A Casa França-Brasil ambienta até 11 de fevereiro a mostra Luz da Beleza, do artista Luiz Moreira, que reúne 32 imagens, vídeos da série visual do artista Ayê e Orum e Oxum às margens do Rio da Barra, além de adornos e objetos em colaboração com os artistas Diego Silf, Felipe Maltone e Victor Hugo Mattos.

Com curadoria de Marcus de Lontra Costa, a exposição traz o compromisso do artista com sua ancestralidade e também se faz presente no campo da afirmação estética, na valorização dos adereços e dos ornamentos que compõem o universo da visualidade afro-brasileira. “Luiz Moreira exalta a potência estética das festas, dos ritos, da cultura dos povos originários da África. Diante de suas poderosas imagens compreende-se que resta a esperança de se consagrar na pele escura desse novo Brasil que em breve haverá de surgir preto, forte, corajoso belo e verdadeiro”, afirma Lontra.

Fotografias selecionadas do artista também ganham versões táteis pelas mãos da artista plástica e arte educadora Marina Baffini, do projeto Inclua-me, Arte & Cultura para Todos.

“Luiz Moreira exalta as cores que vibram diante de nosso olhar e as personagens caminham entre nós como um desfile de carnaval: cor, sedução e encantamento. A beleza aqui é epiderme, carne, organismos pulsantes que vibram, dançam e parecem indicar um caminho novo para os seres humanos angustiados nas suas solidões e sofrimentos”, complementa o curador.

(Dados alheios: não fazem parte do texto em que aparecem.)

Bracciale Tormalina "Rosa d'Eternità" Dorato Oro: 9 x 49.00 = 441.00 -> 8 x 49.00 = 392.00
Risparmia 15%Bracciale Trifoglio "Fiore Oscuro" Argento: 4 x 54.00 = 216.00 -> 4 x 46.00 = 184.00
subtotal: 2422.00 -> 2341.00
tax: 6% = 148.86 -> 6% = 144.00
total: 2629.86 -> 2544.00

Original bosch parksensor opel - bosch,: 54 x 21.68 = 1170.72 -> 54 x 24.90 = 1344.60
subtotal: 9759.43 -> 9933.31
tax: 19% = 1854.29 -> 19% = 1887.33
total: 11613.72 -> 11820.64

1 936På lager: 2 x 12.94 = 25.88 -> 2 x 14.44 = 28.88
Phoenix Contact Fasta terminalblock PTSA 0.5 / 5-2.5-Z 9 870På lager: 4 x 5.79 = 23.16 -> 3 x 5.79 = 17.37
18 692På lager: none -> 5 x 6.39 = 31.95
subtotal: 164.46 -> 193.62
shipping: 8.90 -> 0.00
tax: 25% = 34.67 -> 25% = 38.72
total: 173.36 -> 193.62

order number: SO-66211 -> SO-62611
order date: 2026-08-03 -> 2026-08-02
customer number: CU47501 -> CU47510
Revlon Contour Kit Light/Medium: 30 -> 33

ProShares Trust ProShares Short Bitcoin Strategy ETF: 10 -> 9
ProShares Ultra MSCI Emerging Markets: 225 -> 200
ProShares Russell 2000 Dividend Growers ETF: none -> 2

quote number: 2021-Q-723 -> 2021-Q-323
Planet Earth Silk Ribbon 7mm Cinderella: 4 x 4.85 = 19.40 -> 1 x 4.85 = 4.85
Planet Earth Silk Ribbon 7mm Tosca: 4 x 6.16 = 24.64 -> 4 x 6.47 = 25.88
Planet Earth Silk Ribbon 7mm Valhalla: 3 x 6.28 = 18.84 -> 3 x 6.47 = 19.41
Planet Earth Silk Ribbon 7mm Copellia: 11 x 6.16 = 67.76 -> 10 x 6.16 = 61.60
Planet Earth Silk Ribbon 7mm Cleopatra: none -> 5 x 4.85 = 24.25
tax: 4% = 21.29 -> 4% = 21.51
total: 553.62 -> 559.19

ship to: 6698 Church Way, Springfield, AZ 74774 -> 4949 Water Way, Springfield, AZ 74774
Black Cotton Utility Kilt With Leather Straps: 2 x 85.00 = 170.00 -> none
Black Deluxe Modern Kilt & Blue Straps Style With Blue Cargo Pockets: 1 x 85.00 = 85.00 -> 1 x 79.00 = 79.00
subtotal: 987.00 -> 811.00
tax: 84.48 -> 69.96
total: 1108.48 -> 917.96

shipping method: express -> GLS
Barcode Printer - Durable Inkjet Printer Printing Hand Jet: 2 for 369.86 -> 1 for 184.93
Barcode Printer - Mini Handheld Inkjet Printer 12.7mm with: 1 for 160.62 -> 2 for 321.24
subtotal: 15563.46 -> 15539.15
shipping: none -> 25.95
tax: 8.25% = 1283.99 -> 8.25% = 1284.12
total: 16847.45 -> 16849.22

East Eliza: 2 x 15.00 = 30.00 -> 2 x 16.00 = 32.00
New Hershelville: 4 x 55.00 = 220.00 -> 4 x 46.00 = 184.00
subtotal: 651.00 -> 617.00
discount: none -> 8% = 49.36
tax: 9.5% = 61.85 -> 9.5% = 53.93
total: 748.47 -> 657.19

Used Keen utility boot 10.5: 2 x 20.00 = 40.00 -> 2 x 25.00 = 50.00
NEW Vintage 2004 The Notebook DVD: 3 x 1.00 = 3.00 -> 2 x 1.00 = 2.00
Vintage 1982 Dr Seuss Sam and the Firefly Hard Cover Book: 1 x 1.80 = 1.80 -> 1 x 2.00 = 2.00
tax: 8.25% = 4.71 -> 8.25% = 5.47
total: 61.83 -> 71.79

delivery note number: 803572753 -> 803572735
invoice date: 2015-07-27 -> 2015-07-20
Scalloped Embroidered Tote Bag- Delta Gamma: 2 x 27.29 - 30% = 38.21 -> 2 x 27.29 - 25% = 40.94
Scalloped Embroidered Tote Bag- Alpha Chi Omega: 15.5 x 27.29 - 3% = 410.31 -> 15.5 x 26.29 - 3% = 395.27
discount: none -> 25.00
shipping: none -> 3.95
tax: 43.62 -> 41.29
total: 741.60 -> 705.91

A exposição também tem o foco de promover uma experiência para todos os tipos de público e uma oportunidade de um novo olhar sobre a arte, seja para os que estão seja para os que não estão habituados a frequentar espaços culturais. Além de promover visitas mediadas pela equipe do programa educativo, obras táteis e objetos, o projeto também oferece uma programação com artistas de performance, conversas abertas ao público e visitas guiadas com o artista e o curador.

Neste sábado (7), a exposição apresenta a “Invasão Krya”, rodas de conversa e performance. Das 14h às 18h serão realizadas duas rodas de conversa sob o título “Tecnologias e ancestralidade: estética e novas linguagens”, que visam promover a reflexão acerca da tecnologia sob uma perspectiva afro, de tal modo que elementos como estética, metaverso e o futuro possam ser criticados a partir da ancestralidade como o tempo sincrético do agora. Em seguida, a performance “Metabaile” terá a participação do pesquisador e curador musical MV Hemp.

O encerramento da exposição, no dia 11 de fevereiro, será marcado pelo lançamento do catálogo e pela festa Ballroom.

“Trazer essa cena ballroom para o encerramento da minha exposição é bem especial, é um movimento com que me identifico muito. A ballroom é igualdade, liberdade, respeito, acolhimento e pertencimento. Desde 2020 realizo um trabalho visual documental sobre essa comunidade em NY, onde surgiu este movimento em meados dos anos 70, nos subúrbios, especificamente no Harlem. O ballroom surgiu como evento político e de entretenimento, em que pessoas LGBTQIA+, negras e latinas faziam performances, se expressavam sem amarras ou medos. Era o momento em que essas pessoas podiam se caracterizar e exercer sua elegância, sua dança e sua beleza”, conta Luiz Moreira.

“Luz da Beleza” pode ser visitada na Casa França-Brasil (Rua Visconde de Itaboraí 78 – Centro, Rio de Janeiro) até 11 de fevereiro.